→ THE PROBLEM:
Look through the lines below and copy each one that includes "live".

→ RECORDS FOR THIS EXERCISE:
-*-

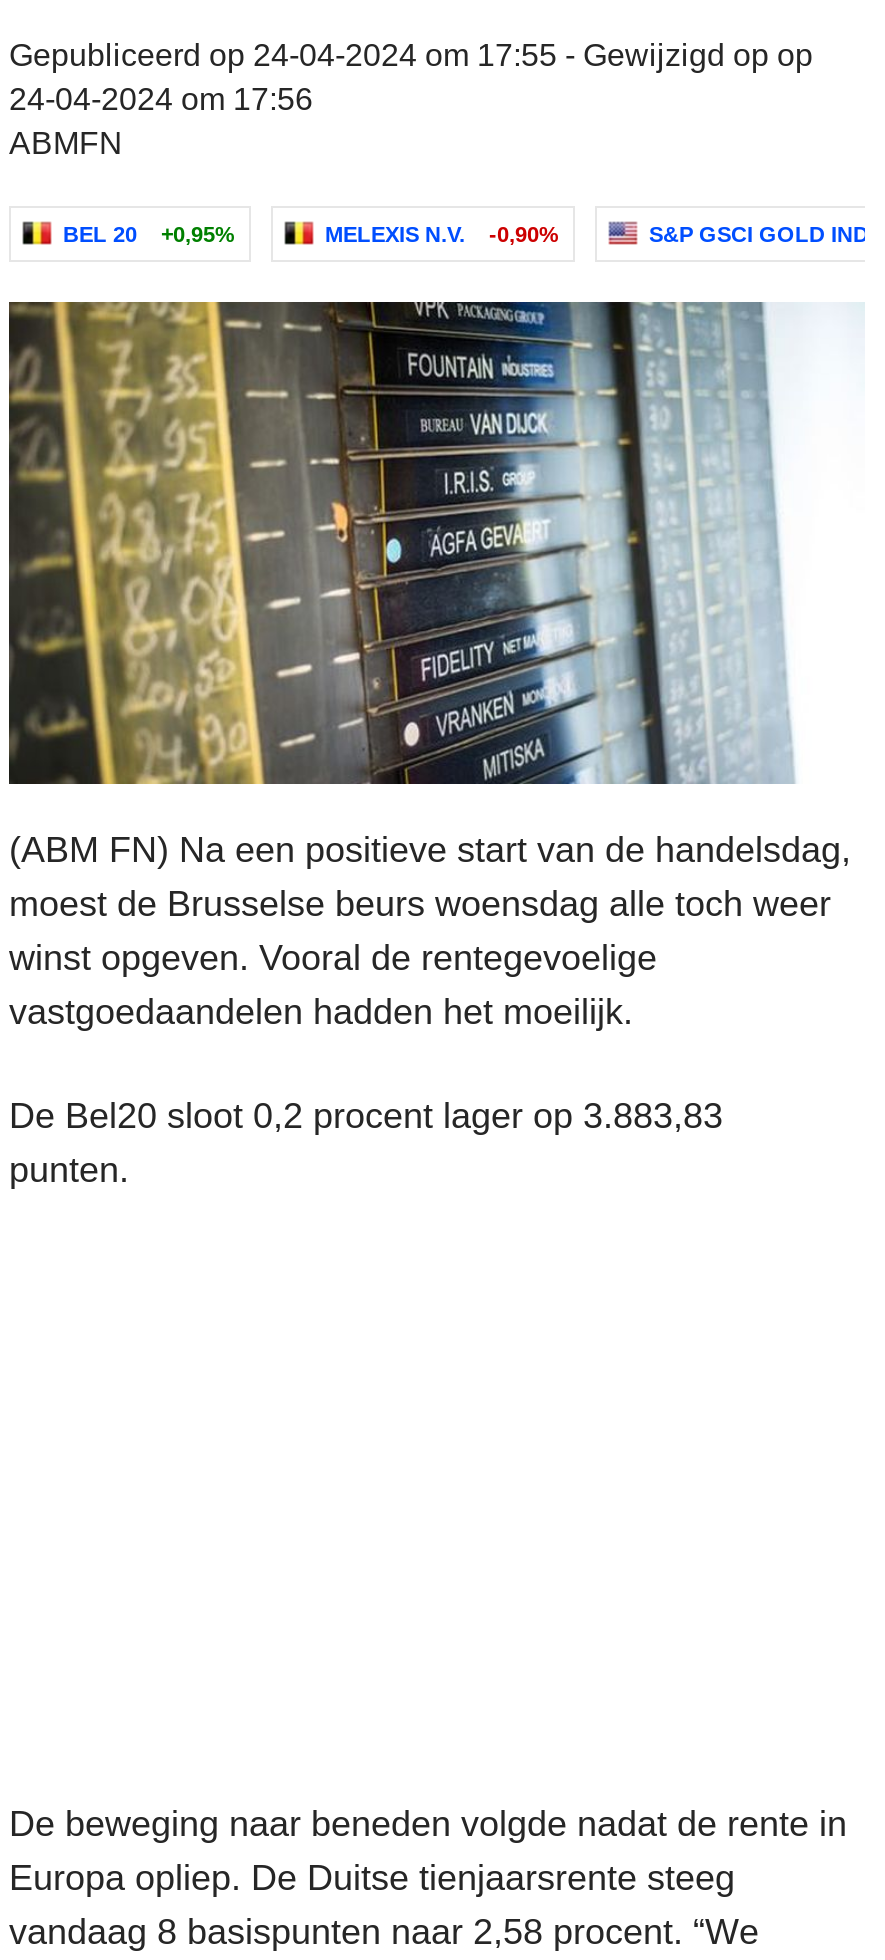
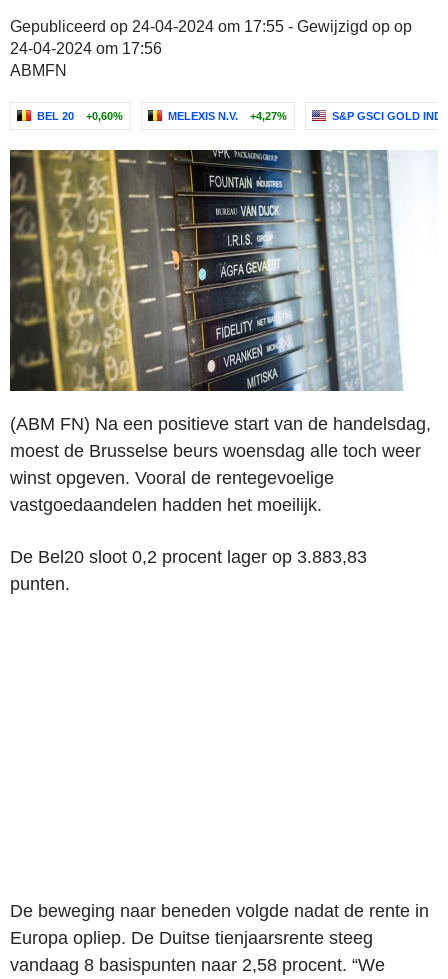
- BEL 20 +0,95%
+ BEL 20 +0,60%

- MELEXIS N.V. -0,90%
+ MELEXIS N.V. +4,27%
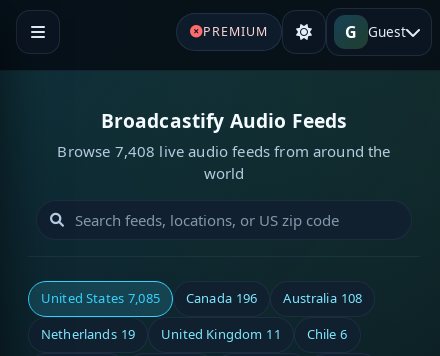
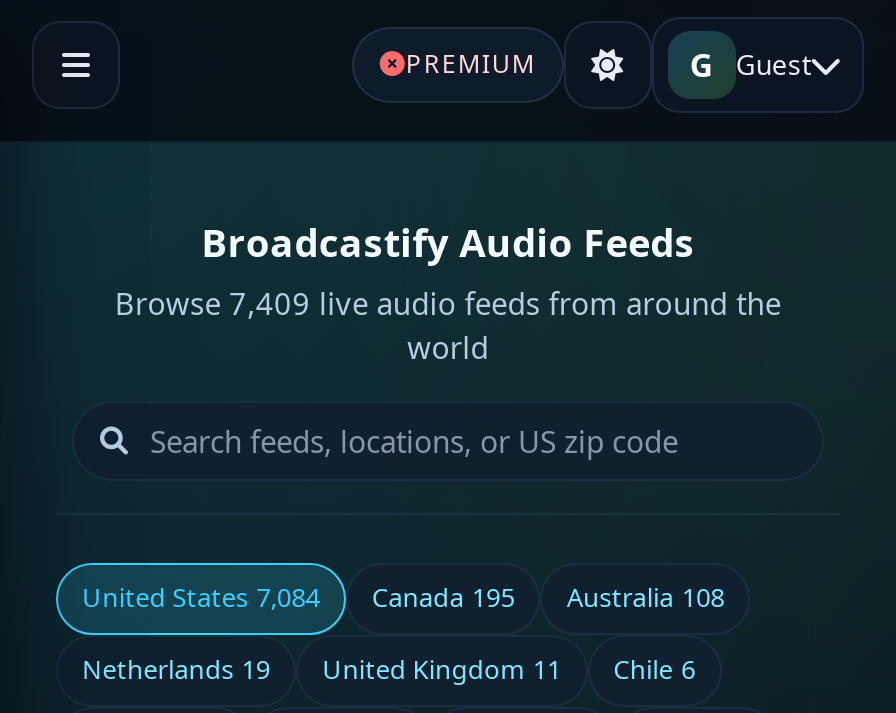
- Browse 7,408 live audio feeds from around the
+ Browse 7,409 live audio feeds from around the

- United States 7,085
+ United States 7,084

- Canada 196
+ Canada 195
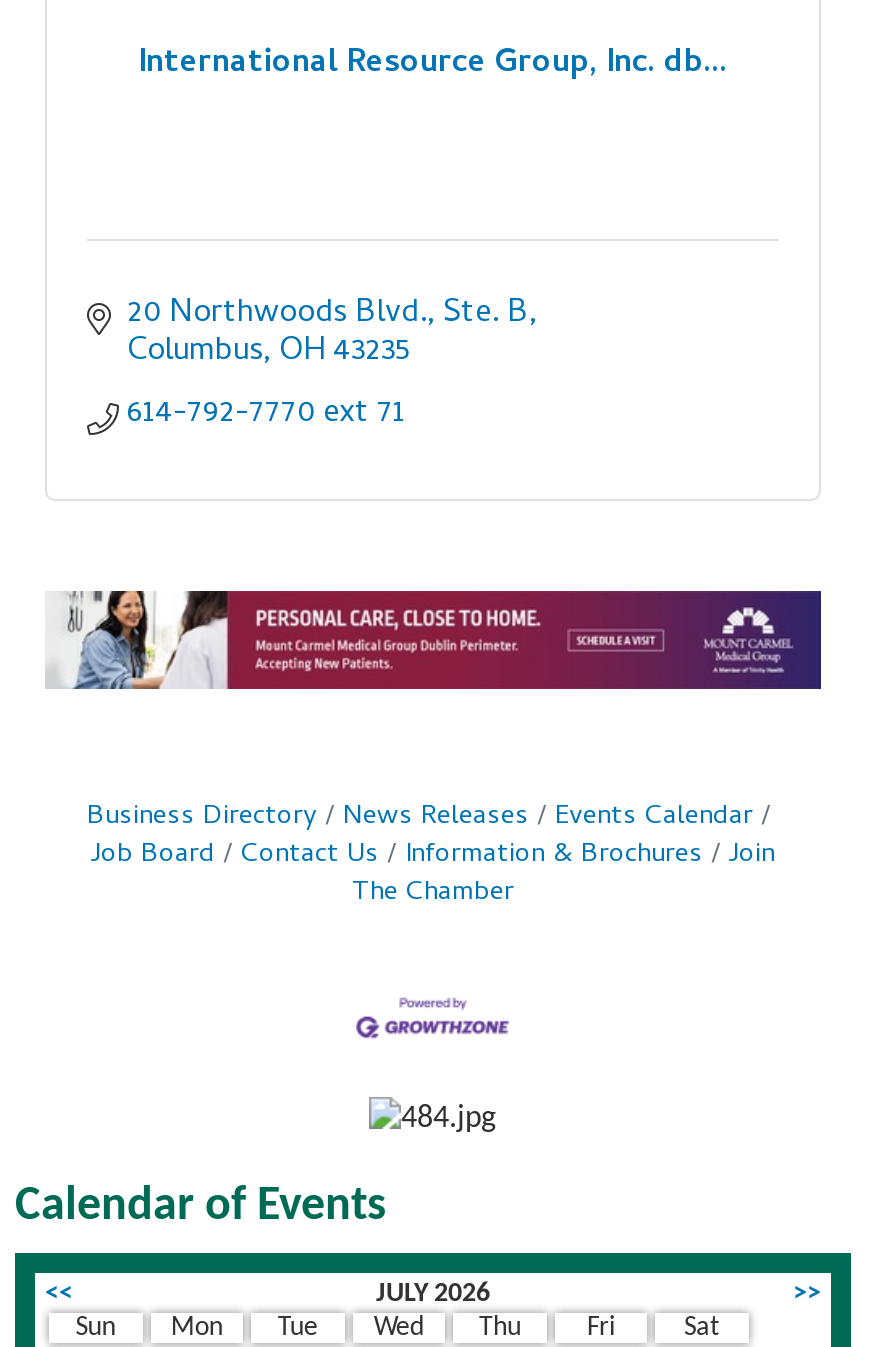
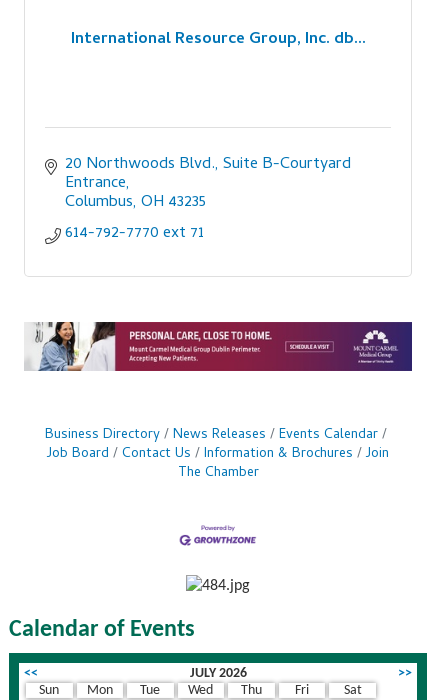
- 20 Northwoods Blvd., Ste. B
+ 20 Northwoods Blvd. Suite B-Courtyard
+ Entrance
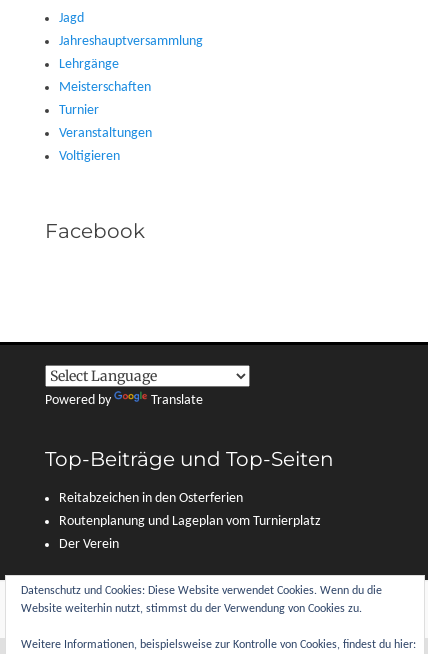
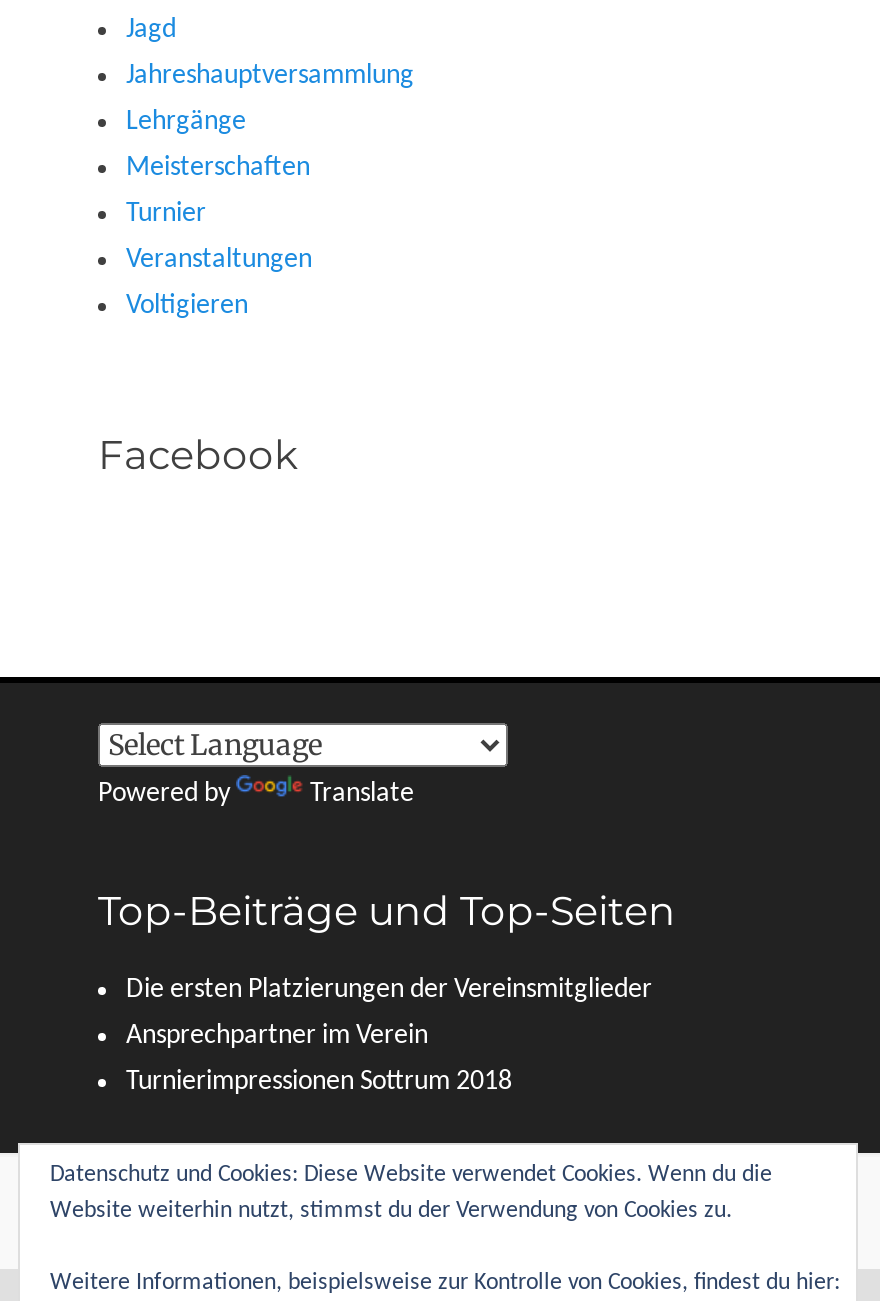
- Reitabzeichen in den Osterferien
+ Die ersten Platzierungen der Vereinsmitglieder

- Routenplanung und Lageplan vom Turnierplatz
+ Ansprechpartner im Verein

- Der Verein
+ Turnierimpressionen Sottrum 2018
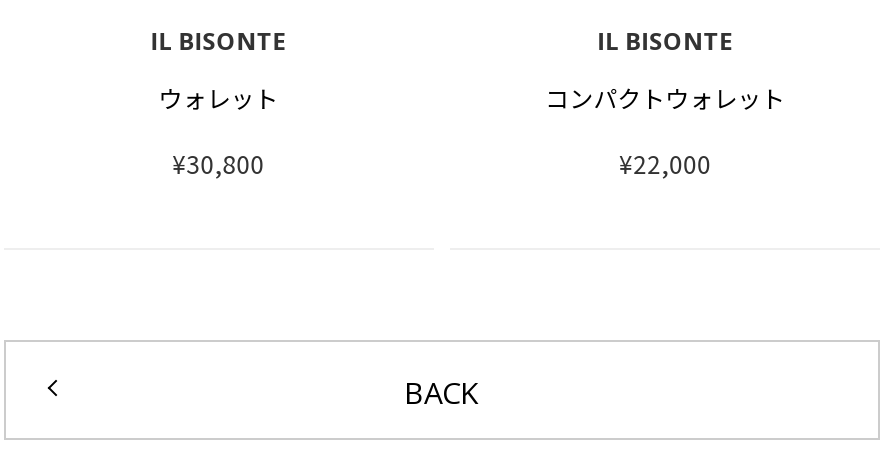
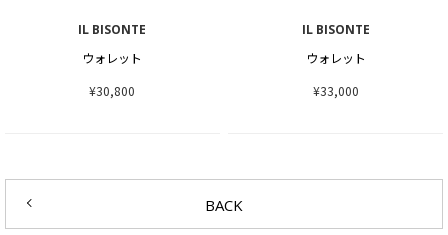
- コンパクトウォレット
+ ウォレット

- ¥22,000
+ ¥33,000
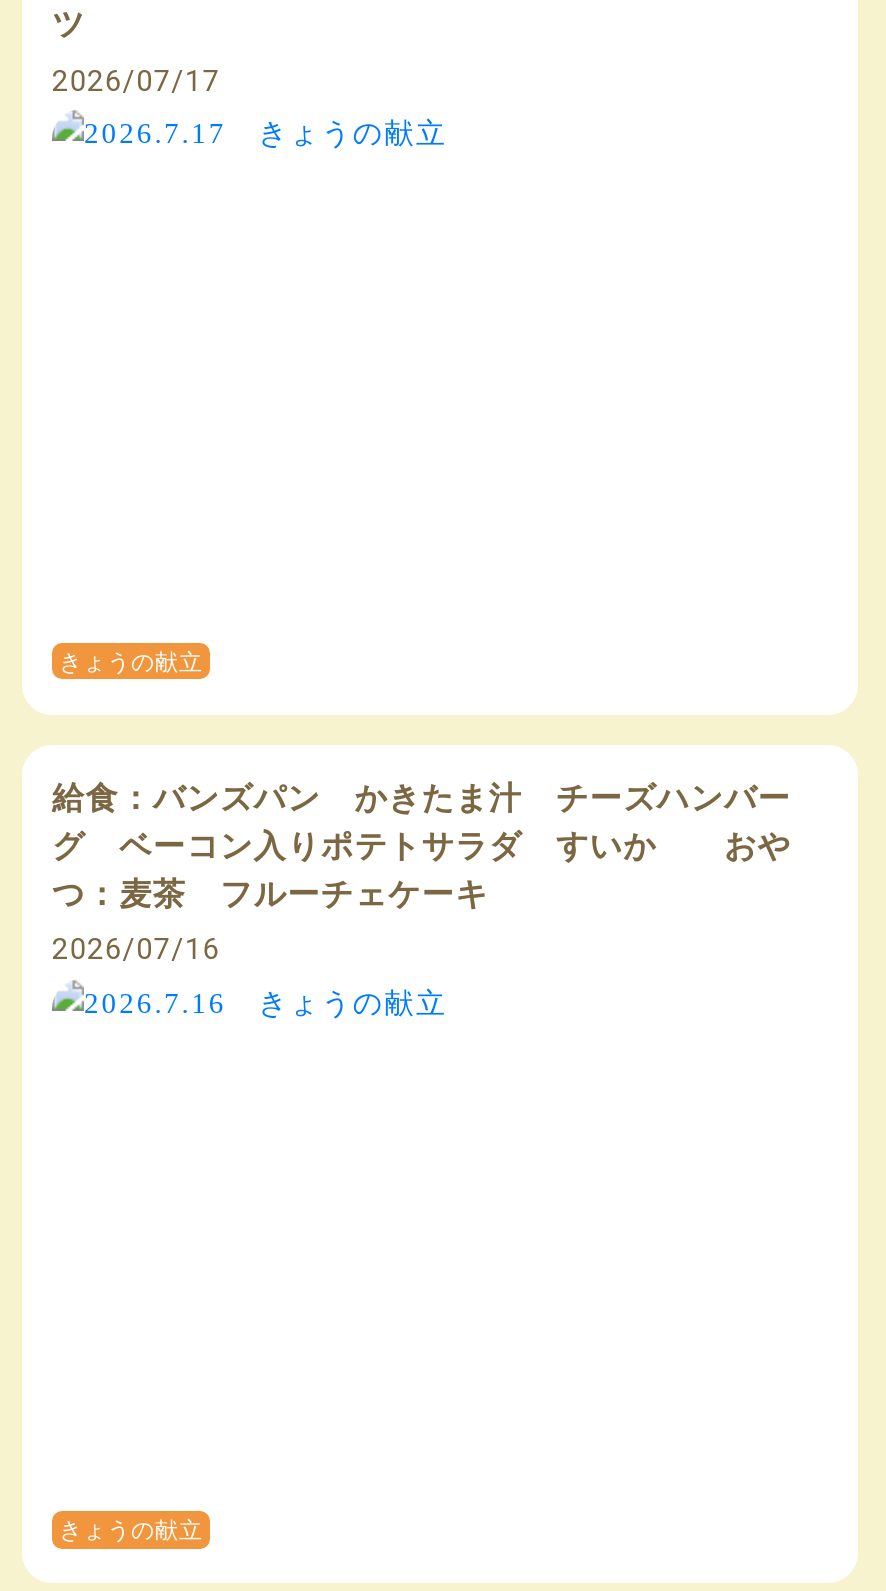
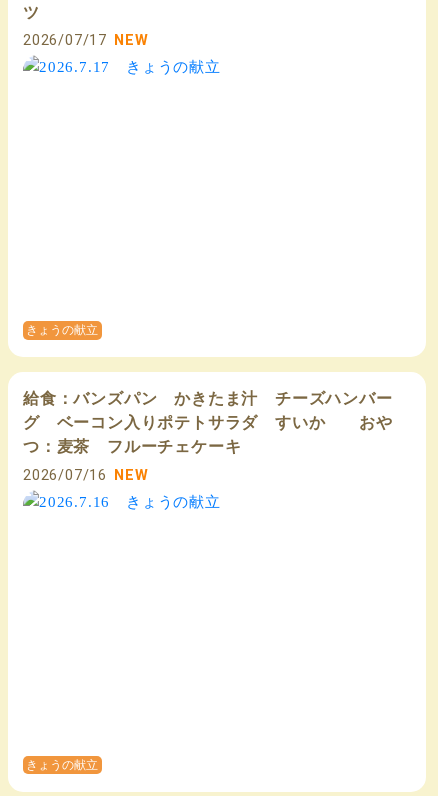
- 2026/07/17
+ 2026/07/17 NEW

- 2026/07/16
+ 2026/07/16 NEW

-*-

→ WRITTEN RESPONSE:
- Browse 7,408 live audio feeds from around the
+ Browse 7,409 live audio feeds from around the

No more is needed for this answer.